Badan POM RI telah mengeluarkan peringatan bahwa : (PERINGATAN PUBLIK / PUBLIC WARNING TENTANG KANTONG PLASTIK “KRESEK” Nomor: KH.00.02.1.55.2890 Tanggal : 14 Juli 2009)
Kantong plastik kresek berwarna terutama hitam kebanyakan merupakan produk daur ulang yang sering digunakan untuk mewadahi makanan.
Dalam proses daur ulang tersebut riwayat penggunaan sebelumnya tidak diketahui, apakah bekas wadah pestisida, limbah rumah sakit, kotoran hewan atau manusia, limbah logam berat, dll.
Dalam proses tersebut juga ditambahkan berbagai bahan kimia yang menambah dampak bahayanya bagi kesehatan. Jangan menggunakan kantong plastik kresek daur ulang tersebut untuk mewadahi langsung makanan siap santap.
PERALATAN MAKAN BERBAHAN MELAMIN
Badan POM telah mengeluarkan PERINGATAN/PUBLIC WARNING TENTANG PERALATAN MAKAN “MELAMIN” NOMOR: KH.00.01.1.23.2258 TANGGAL 1 JUNI 2009. Dari hasil pengujian, Bahan melamin untuk pembuatan barang rumah tangga seperti piring, gelas, mangkuk, mug, cetok, sendok, garpu, dan sebagainya ternyata tidak semuanya aman bagi kesehatan kita karena dapat memicu kanker. Terlebih bila digunakan untuk mewadahi makanan yang berair atau berasa asam.
Meski harganya murah, bentuknya beraneka ragam, ringan dan tahan banting tetap diharapkan bagi masyarakat untuk lebih selektif dan waspada dalam membeli perangkat rumah tangga termasuk produk yang dijual di hipermarket, supermarket dan minimarket walaupun ritel tersebut termasuk modern serta melakukan pengawasan ketat terhadap barang dagangannya. Jangan hanya melihat bentuk dan coraknya saja yang menarik, tapi kita harus lebih berhati-hati dalam hal kesehatan.
Berdasarkan uji klinis terdapat sebagian merek produk melamine di Indonesia yang mengandung racun formaldehid atau formalin. Racun tersebut adalah merupakan hasil polimerisasi yang tidak sempurna sehingga menghasilkan residu formaldehid yang menempel pada barang-barang tersebut. Apabila residu itu ikut nimbrung masuk ke dalam perut badan kita melalui makanan dan minuman, maka bisa menimbulkan masalah kesehatan seperti kanker dan penyakit lain yang sangat berbahaya.

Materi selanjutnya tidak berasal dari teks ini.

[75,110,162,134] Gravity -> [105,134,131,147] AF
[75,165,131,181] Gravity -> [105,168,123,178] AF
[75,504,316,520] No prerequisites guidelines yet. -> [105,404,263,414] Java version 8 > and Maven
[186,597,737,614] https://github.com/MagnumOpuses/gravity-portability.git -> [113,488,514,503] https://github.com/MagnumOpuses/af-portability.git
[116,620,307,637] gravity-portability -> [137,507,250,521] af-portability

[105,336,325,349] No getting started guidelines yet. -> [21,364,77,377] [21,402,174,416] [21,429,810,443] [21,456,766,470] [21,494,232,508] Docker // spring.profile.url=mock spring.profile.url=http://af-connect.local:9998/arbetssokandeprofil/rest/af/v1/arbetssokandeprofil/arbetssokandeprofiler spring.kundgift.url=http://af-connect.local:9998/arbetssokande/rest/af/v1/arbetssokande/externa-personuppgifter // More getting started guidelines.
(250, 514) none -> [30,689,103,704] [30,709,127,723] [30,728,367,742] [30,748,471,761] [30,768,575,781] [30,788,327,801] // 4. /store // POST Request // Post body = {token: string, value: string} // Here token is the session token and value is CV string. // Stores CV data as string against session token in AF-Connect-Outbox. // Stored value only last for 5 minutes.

Harian Kompas Senin, 1 Juni 2009 | 12:54 WIB, telah memberitakan bahwa pihak BPOM RI, telah menguji 62 sampel peralatan makan melamin di laboratorium. Hasilnya 30 sampel positif melepaskan formalin. Sampel peralatan makan melamin yang melepaskan formalin antara lain gelas dengan tulisan di bagian bawahnya VGS 4-05A Melamine Ware, dan Sayota Melamin Ware. Sendok bertuliskan Made in china No 2117, Melamine Ware Ads 7007, Zak Design china 04287, Piring bertuliskan Mei Shing Melamin 109, garpu Huafeng No 204, sebut Kepala BPOM RI, Husniah Rubiani Thamrin Akib.

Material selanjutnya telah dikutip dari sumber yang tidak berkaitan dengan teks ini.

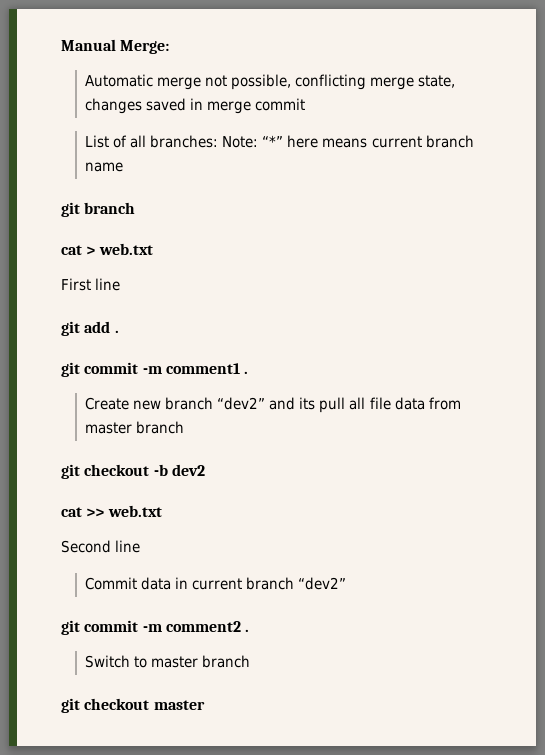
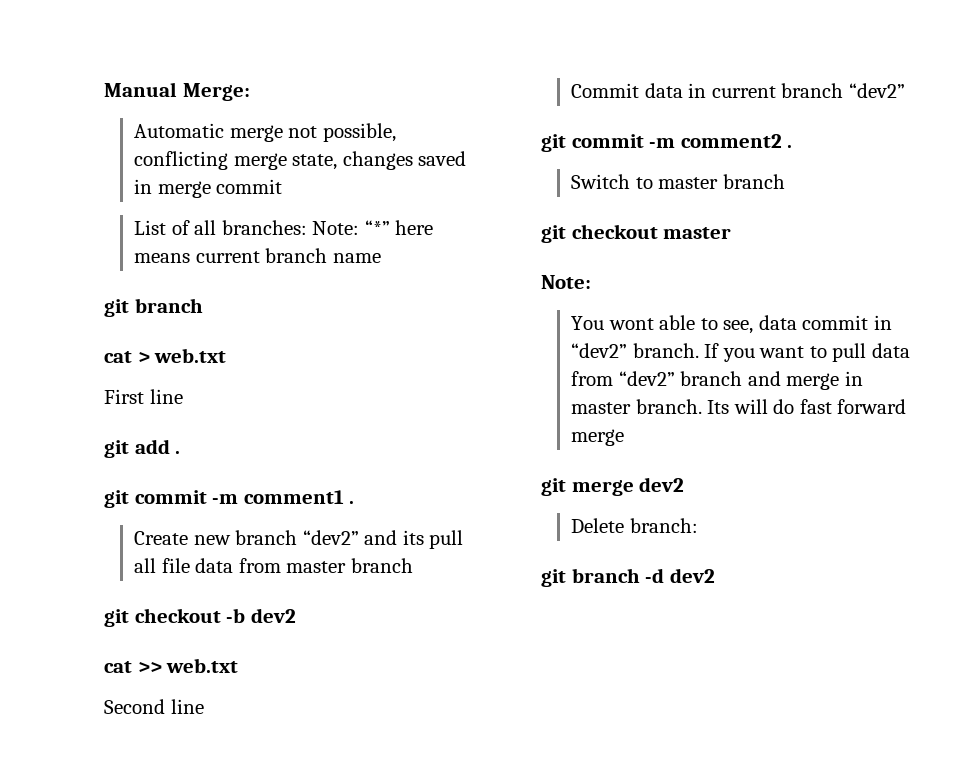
(205, 705) none -> [541,275,591,289] [571,315,892,334] [571,343,910,362] [571,371,863,390] [571,399,907,414] [571,429,625,446] [541,477,685,496] [571,518,698,533] [541,568,715,587] // Note: // You wont able to see, data commit in “dev2” branch. If you want to pull data from “dev2” branch and merge in master branch. Its will do fast forward merge // git merge dev2 // Delete branch: // git branch -d dev2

Sendok sayur dengan tulisan IM 508, mangkok merek Sayota Melamine VGS 1-83 dan merek Mei Shing Melamine 110581, dan Melamine Ware T109, juga melepaskan formalin saat digunakan, imbuh dia. Ketua Yayasan Lembaga konsumen Indonesia, Huzna Zahir, bahan dasar melamin adalah formalin. Bila diproses produksi tidak bagus, produk tersebut akan melepas formalin. “Sebenarnya sudah ada standar produksi perangkat berbahan melamin yang aman digunakan untuk tempat makan, food grade istilahnya,” kata dia.